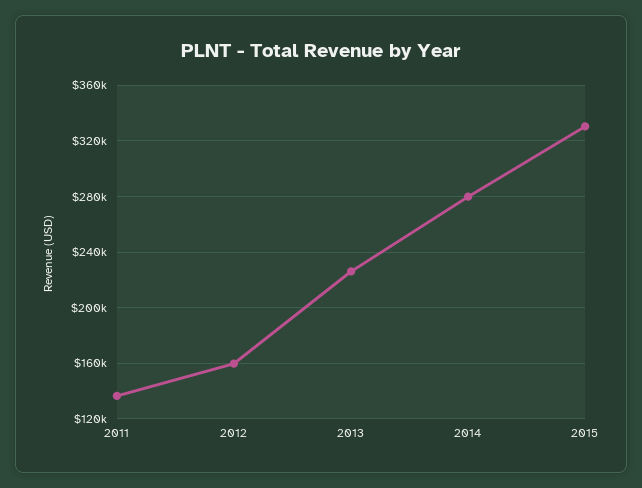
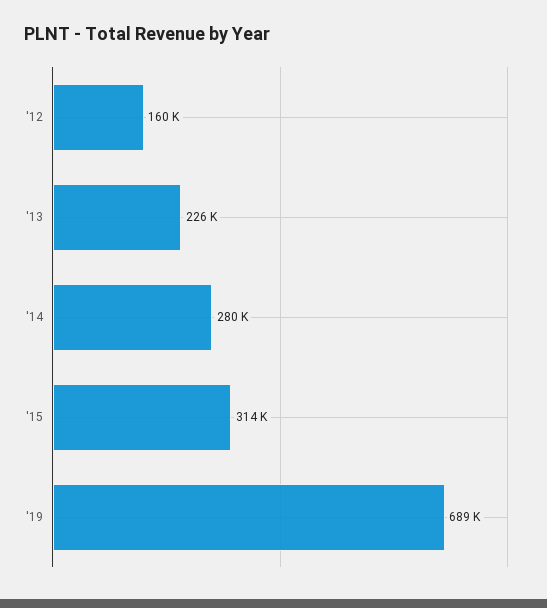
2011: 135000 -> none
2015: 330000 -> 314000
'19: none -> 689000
:::::
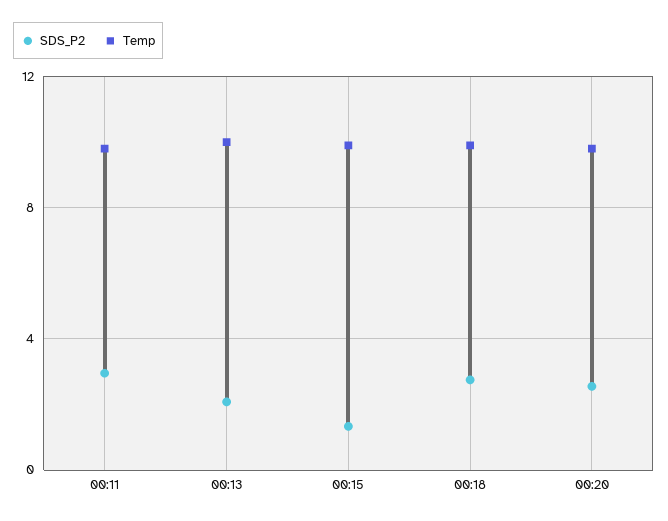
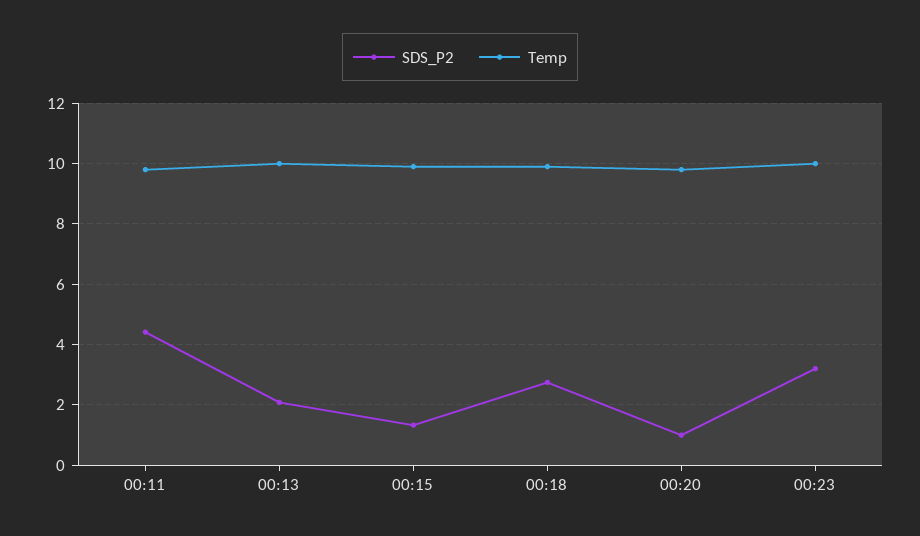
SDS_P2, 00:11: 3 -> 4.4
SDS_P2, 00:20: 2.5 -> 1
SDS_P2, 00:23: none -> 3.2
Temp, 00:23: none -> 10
:::::
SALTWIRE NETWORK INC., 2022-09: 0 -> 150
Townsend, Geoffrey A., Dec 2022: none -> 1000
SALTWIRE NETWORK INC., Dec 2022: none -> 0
:::::
> EXERCISE:
Transcribe the records above from the line holding "2011: 135000 -> none" down to the line holding "none -> 689000", inclusive, without adding anything.

> SOLUTION TO THIS TASK:
2011: 135000 -> none
2015: 330000 -> 314000
'19: none -> 689000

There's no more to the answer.